On Wed, 24 Sep 2014 13:03:57 -0400, Sven Van Caekenberghe <s...@stfx.eu>
wrote:
Did you read the actual conversation in the issue ?
https://pharo.fogbugz.com/f/cases/14054/Issue-with-path-with-accented-characters
It has been renamed and there is a fix (as a change set, not as a slice,
yet). Basically, there was a primitive call into a plugin that failed to
do encoding.
No, I apologize; I missed the bug link. Thanks for reposting it.

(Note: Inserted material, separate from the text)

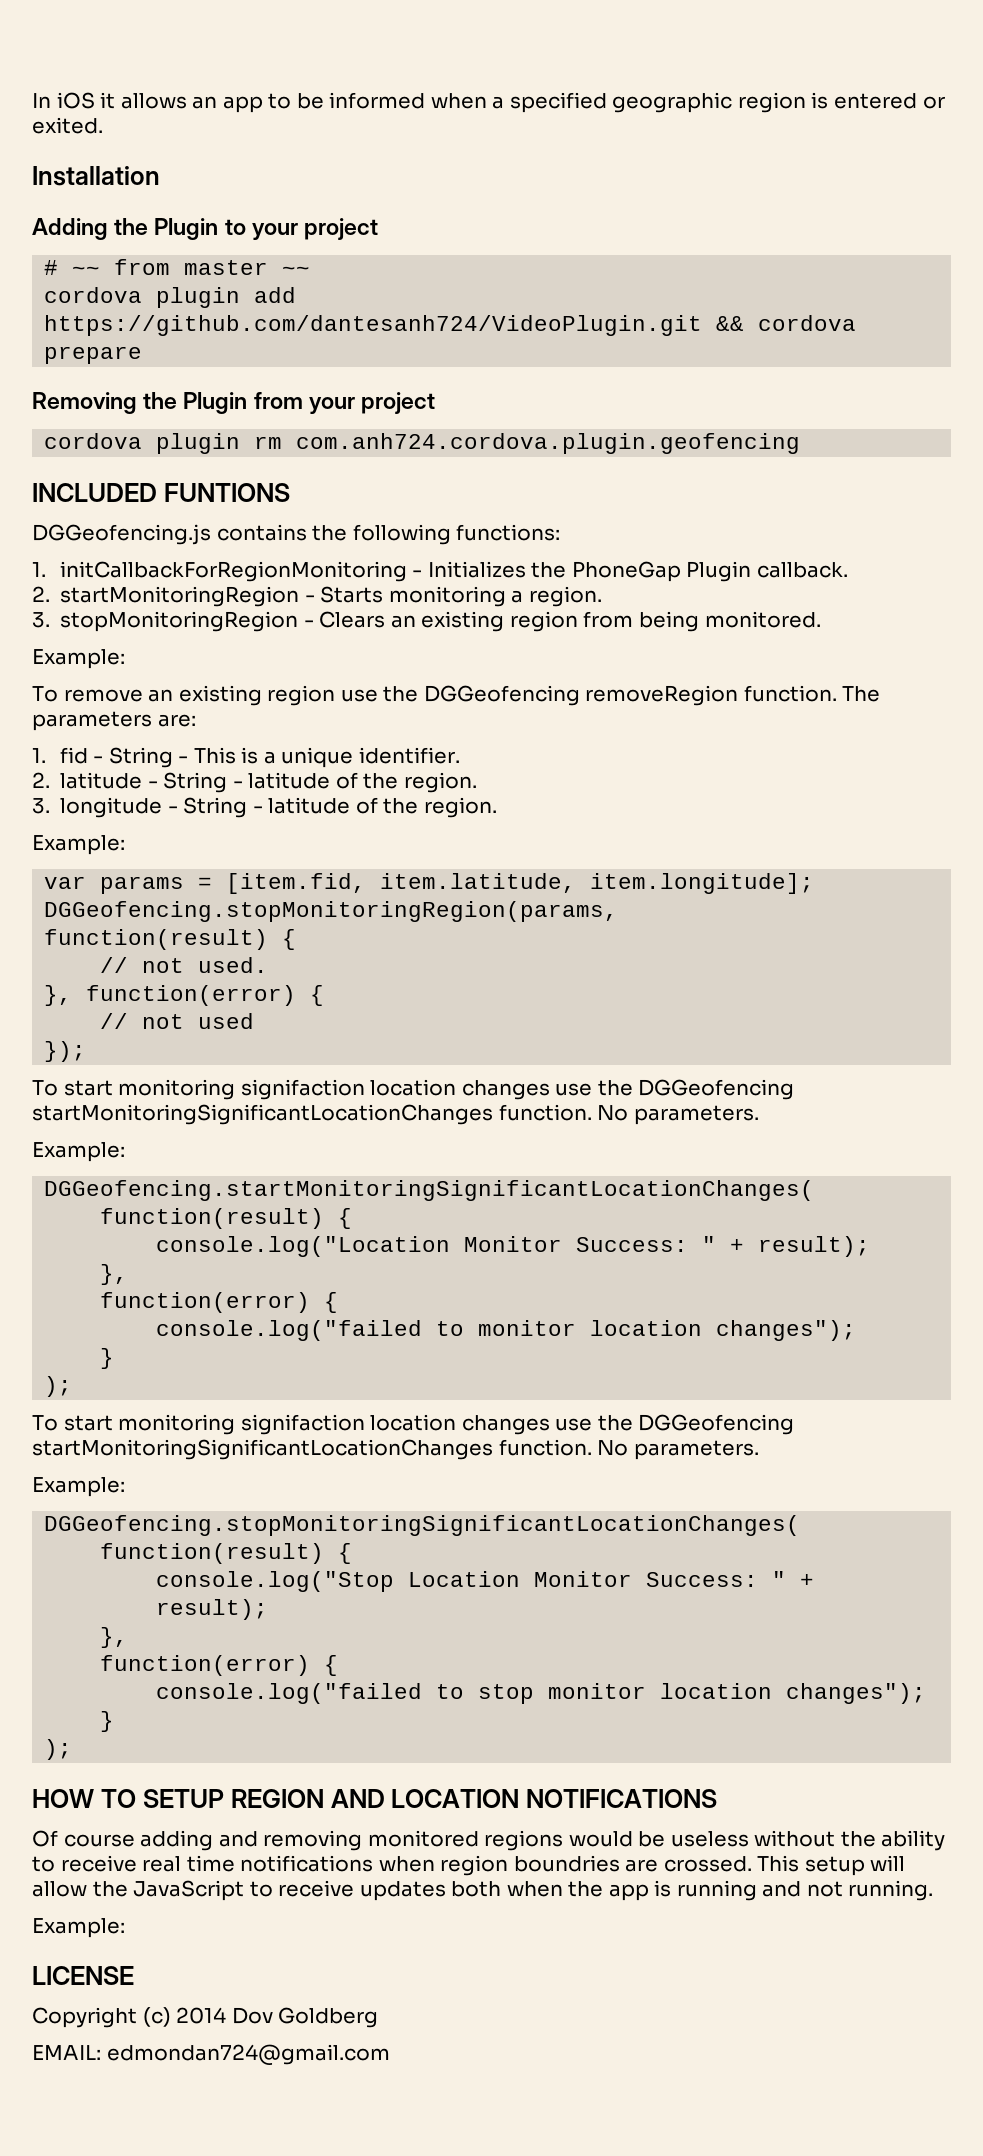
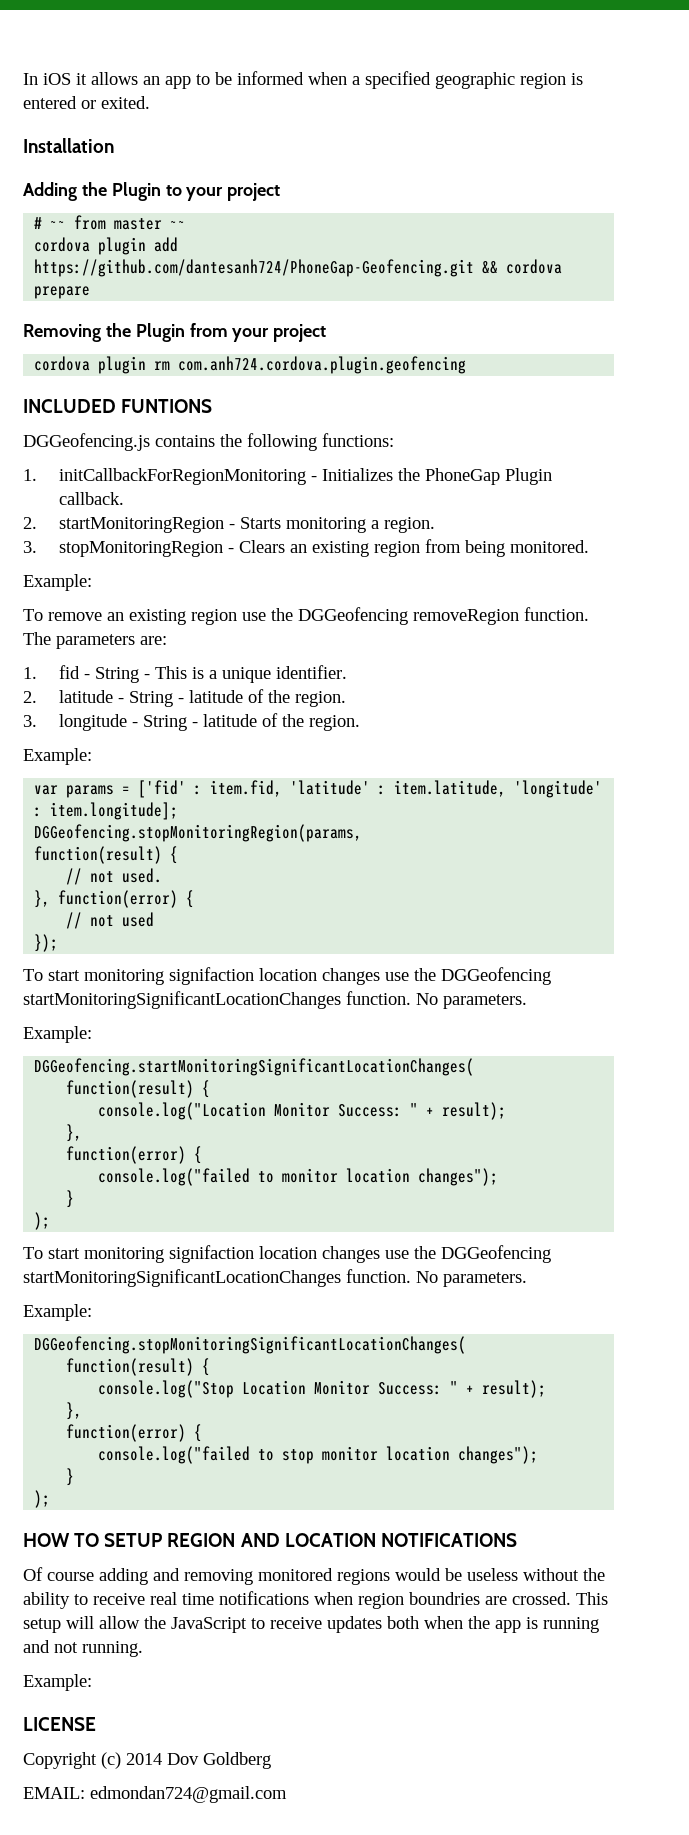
[44,315,703,336] https://github.com/dantesanh724/VideoPlugin.git -> [34,259,475,277] https://github.com/dantesanh724/PhoneGap-Geofencing.git
[226,873,577,894] [item.fid, item.latitude, -> [138,780,603,798] [34,807,43,817] ['fid' : item.fid, 'latitude' : item.latitude, 'longitude' :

Now regarding the issues you raised. Pharo does not do Unicode
canonicalisation or any of that other fancy stuff (like categorisation,
proper ordering and so on). This is another orthogonal and way more
general issue.
Regarding the pathnames encoding: if the OS itself does not know it, how
can we ?
That's actually the argument *against* using UTF-8 as the standard Pharo
way to represent filenames--at least on Unix systems. If Pharo used
ByteArrays to represent paths, with convenience methods for working with
UTF-8 (since I do agree that's the most likely thing for a user/dev to
want), then you'd be able to work with all files no matter what, *and*
have a convenient way of doing so for the common case.
This is an old discussion, and I do see both sides of it. In terms of
SCMs, Mercurial and Git both just say "it's a collection of bytes",
whereas Subversion says "it's Unicode code points." This has some
uncomfortable implications for both systems when working on multiple
platforms.
--Benjamin